_WHAT TO WORK ON_:
In every line of the records, look for "fpath", then report how many lines have it and nothing else.
:: MATERIAL SHOWN
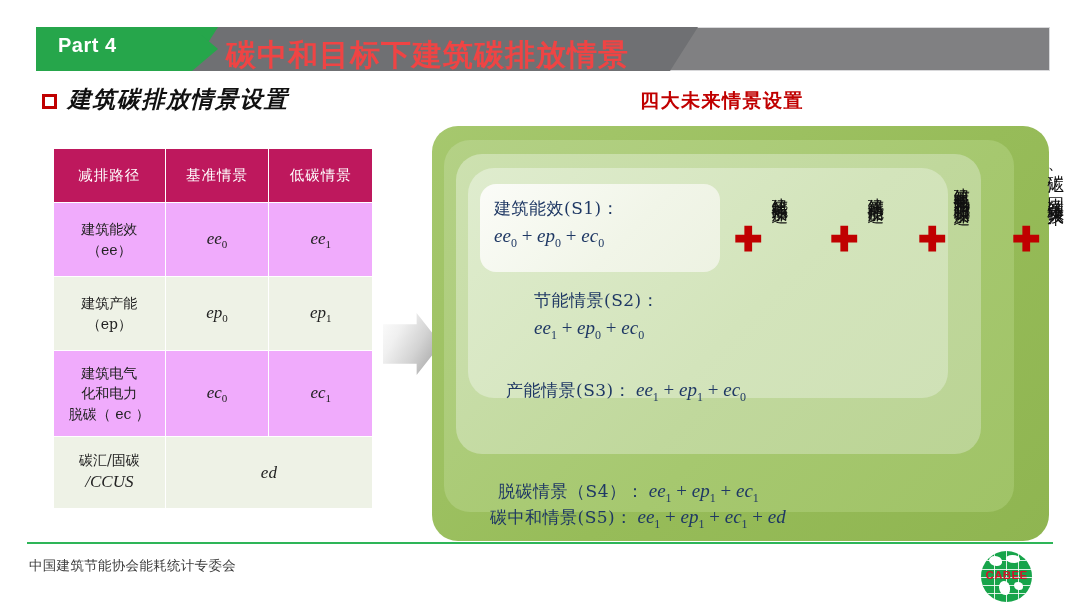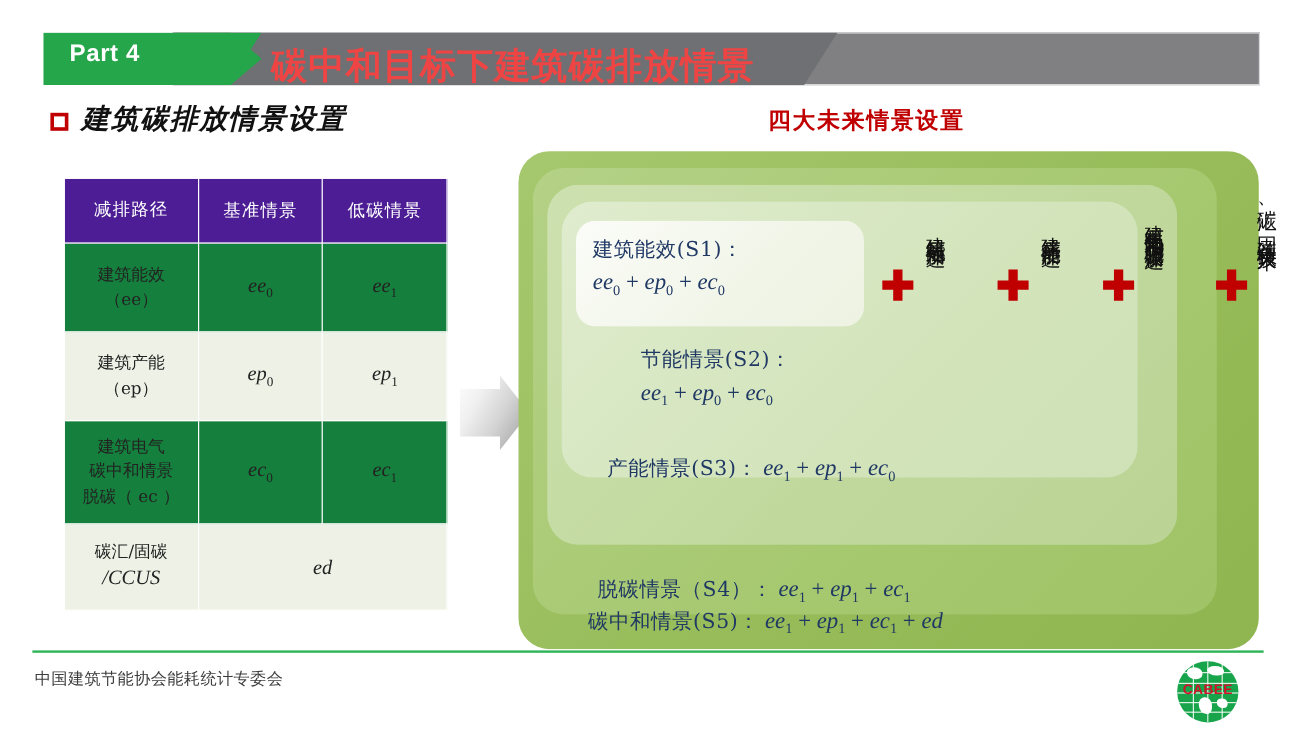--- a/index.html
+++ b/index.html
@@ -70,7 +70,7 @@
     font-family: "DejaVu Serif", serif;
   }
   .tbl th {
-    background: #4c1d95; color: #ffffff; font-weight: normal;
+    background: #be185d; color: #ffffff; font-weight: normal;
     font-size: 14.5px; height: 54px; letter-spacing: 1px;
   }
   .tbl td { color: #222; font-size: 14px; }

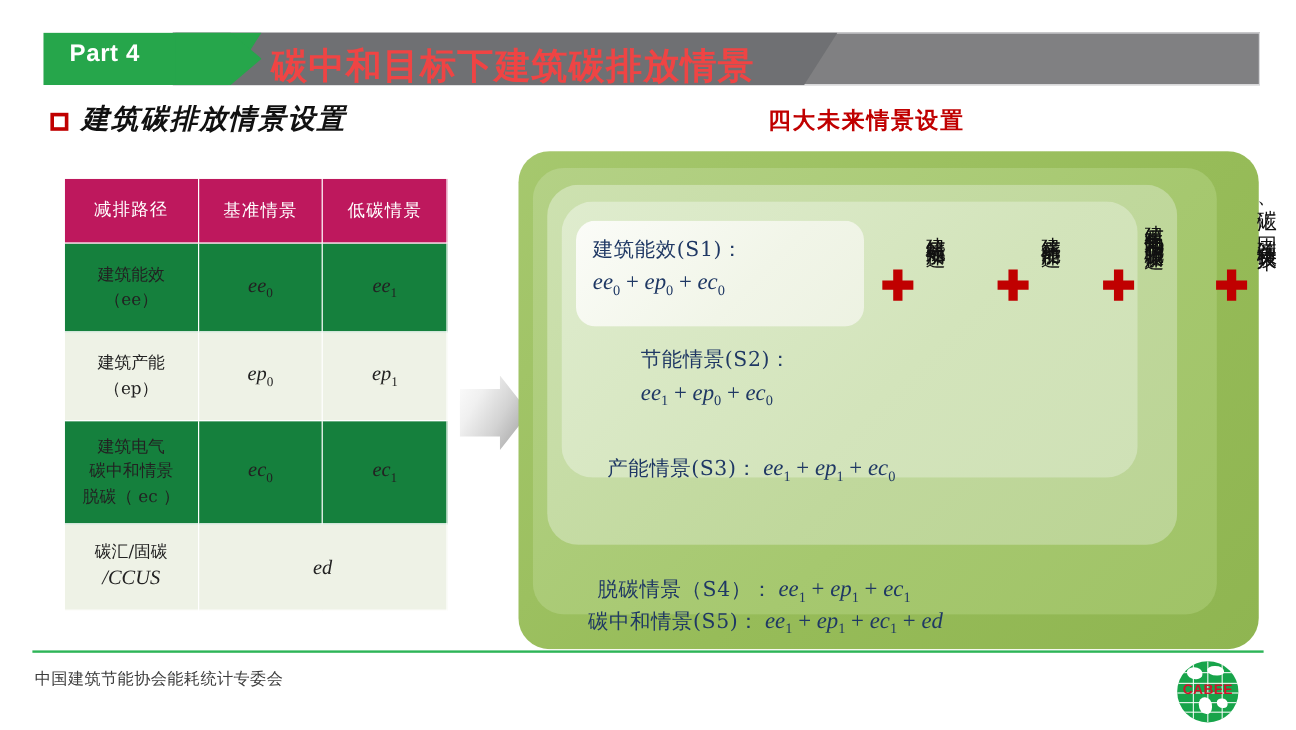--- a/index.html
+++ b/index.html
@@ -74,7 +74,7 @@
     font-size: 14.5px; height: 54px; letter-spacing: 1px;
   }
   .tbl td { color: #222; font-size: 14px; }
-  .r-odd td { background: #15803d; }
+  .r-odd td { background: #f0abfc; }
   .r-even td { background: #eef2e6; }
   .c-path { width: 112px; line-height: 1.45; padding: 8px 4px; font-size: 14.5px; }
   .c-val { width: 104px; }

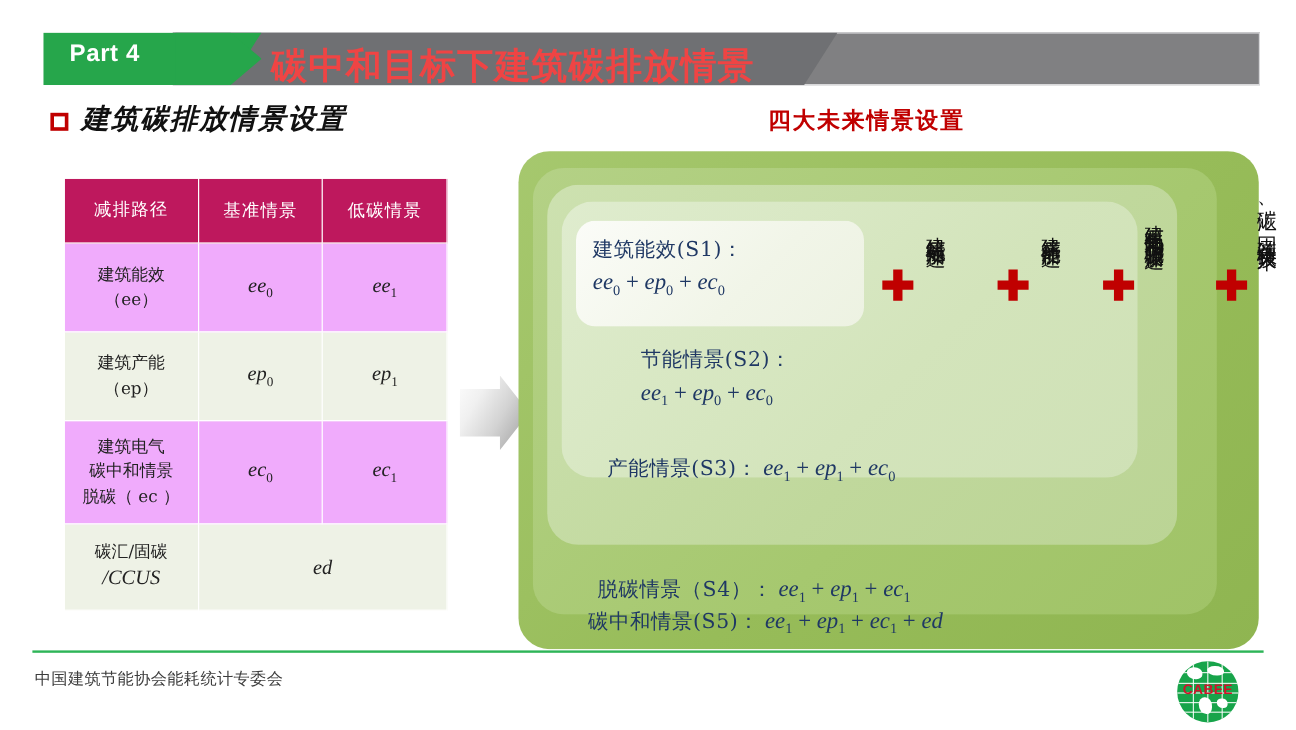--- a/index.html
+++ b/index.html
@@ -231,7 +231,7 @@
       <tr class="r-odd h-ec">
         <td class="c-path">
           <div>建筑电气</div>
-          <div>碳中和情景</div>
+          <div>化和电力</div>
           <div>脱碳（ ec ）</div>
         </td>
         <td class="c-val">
::::
:: MATERIAL SHOWN
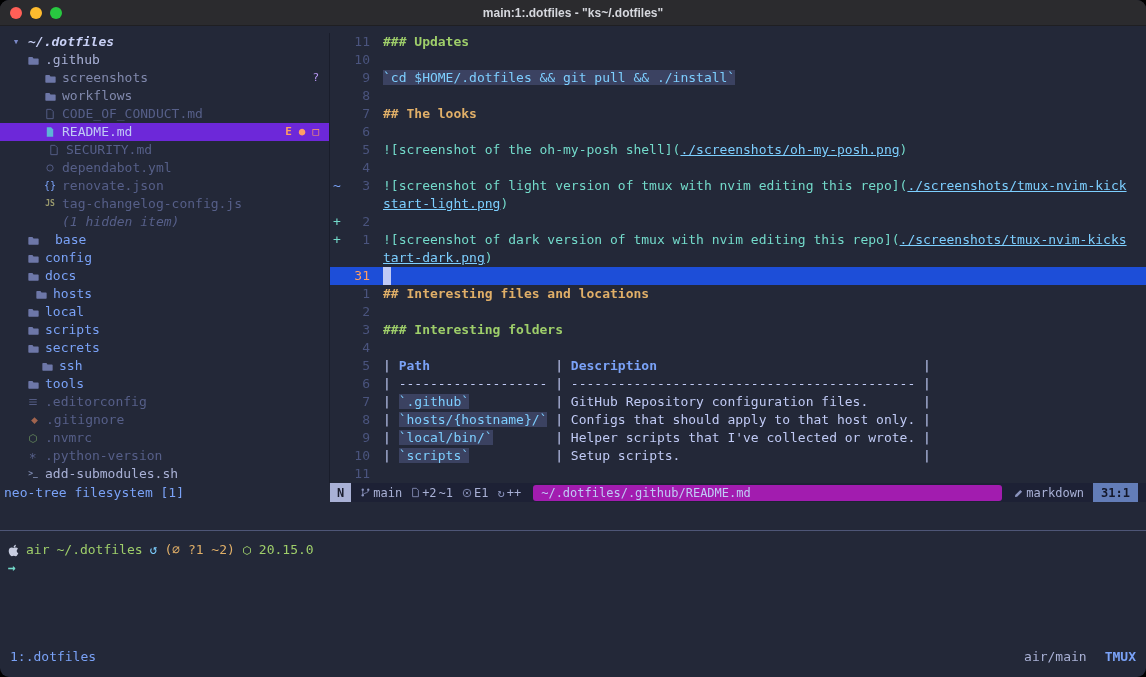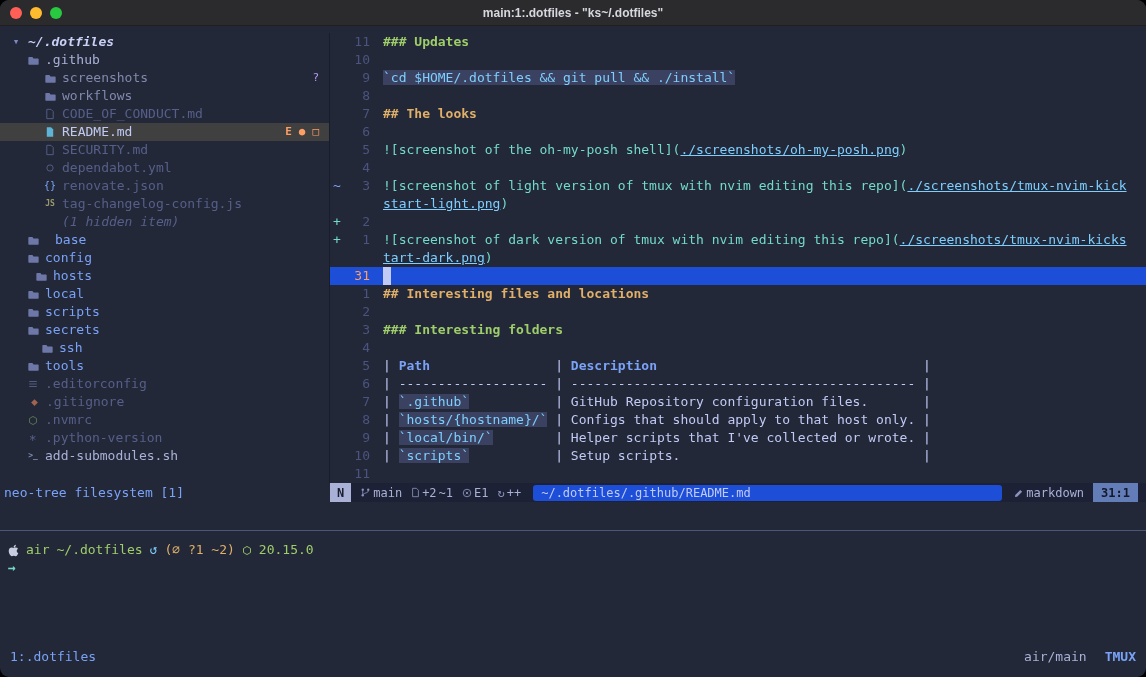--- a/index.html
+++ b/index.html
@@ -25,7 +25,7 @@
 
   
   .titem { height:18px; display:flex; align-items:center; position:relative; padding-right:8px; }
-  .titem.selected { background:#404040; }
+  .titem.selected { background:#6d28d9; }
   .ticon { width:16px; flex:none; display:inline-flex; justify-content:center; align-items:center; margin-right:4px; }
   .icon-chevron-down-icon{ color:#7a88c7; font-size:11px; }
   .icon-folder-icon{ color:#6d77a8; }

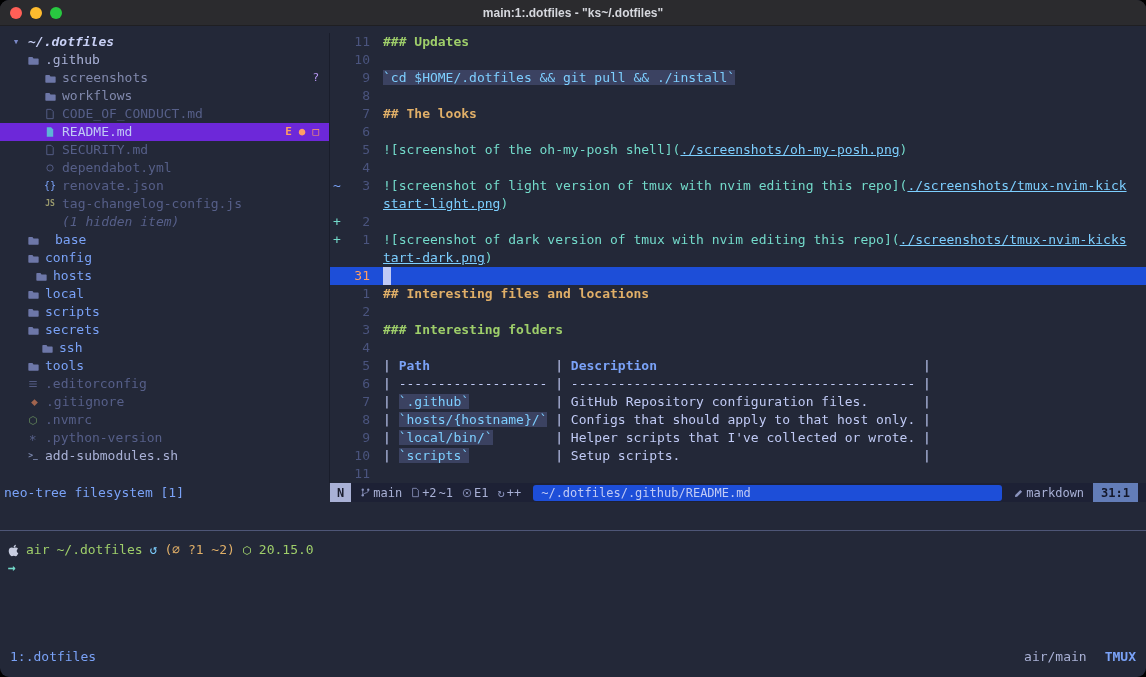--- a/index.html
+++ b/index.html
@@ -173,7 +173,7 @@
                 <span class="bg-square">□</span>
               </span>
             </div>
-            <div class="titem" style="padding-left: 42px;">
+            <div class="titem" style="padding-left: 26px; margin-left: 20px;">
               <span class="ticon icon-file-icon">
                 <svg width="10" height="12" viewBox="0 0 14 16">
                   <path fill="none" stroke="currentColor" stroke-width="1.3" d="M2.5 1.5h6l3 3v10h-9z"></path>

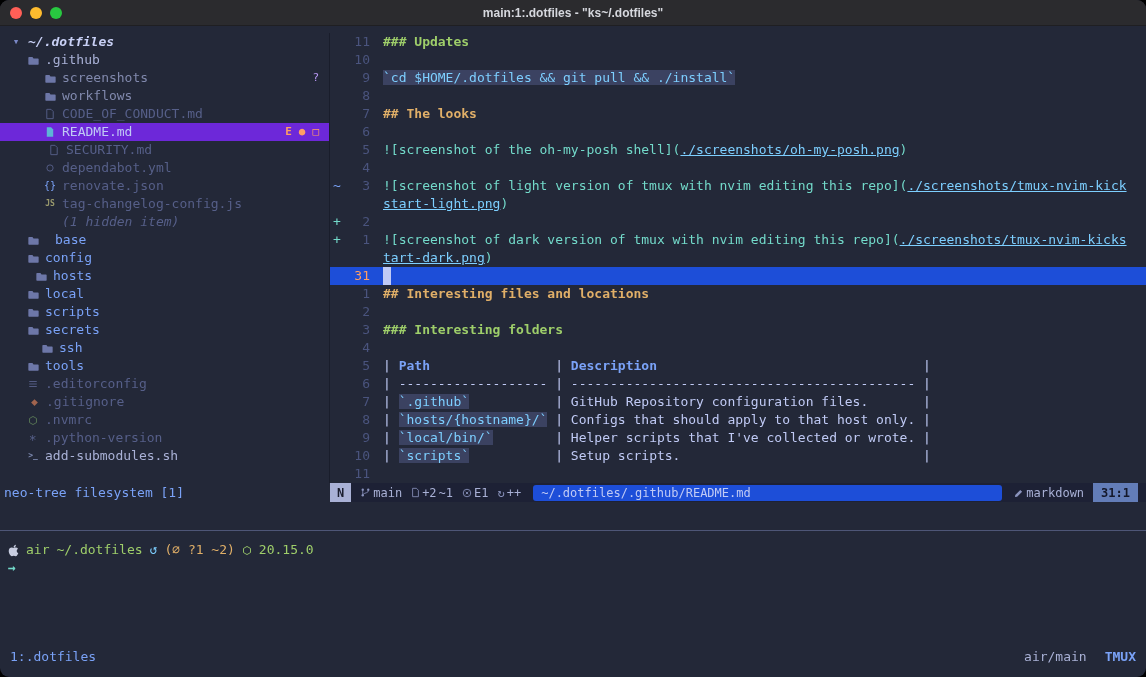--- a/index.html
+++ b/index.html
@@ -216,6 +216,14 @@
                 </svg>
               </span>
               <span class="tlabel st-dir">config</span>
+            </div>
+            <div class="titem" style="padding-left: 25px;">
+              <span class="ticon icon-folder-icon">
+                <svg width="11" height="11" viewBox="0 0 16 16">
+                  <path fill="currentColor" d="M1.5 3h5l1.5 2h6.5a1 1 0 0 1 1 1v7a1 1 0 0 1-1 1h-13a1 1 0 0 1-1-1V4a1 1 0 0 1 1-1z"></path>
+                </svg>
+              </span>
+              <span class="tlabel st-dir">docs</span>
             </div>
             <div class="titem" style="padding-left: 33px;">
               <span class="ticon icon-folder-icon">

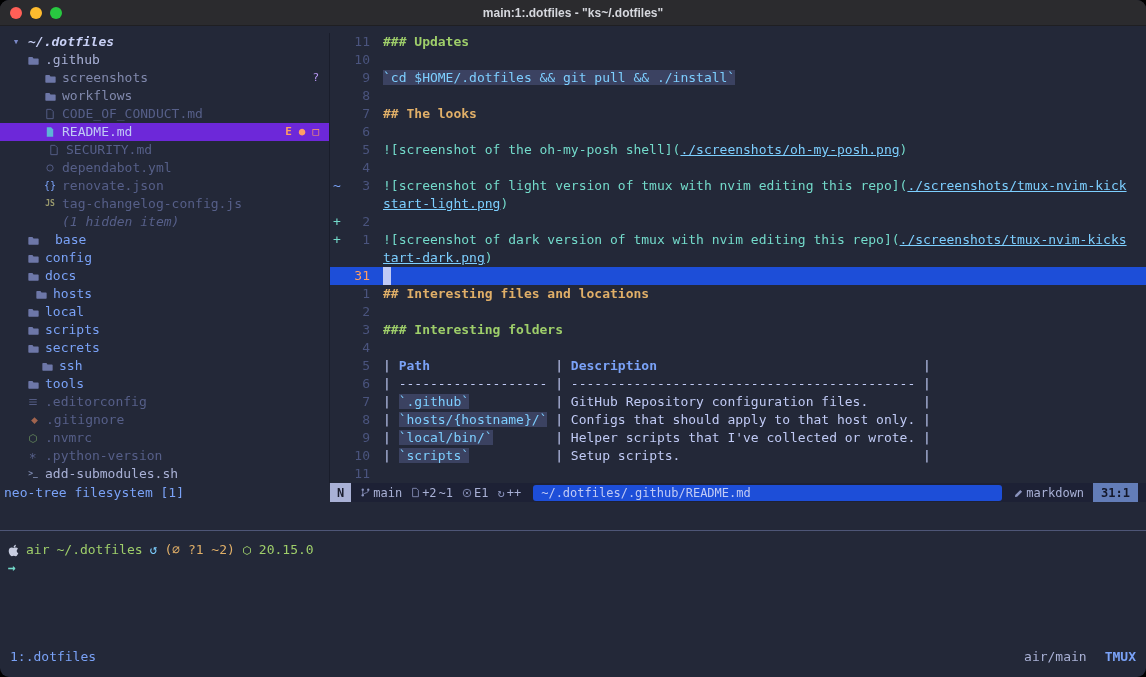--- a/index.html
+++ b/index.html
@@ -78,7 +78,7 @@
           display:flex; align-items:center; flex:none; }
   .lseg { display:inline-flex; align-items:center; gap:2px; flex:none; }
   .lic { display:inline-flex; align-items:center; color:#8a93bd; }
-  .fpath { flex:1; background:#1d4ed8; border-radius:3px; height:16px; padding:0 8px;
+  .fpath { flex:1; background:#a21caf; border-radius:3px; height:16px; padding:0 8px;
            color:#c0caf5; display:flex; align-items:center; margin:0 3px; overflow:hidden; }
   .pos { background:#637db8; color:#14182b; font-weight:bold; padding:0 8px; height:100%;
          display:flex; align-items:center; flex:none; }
::::
_TASK RESULT_:
2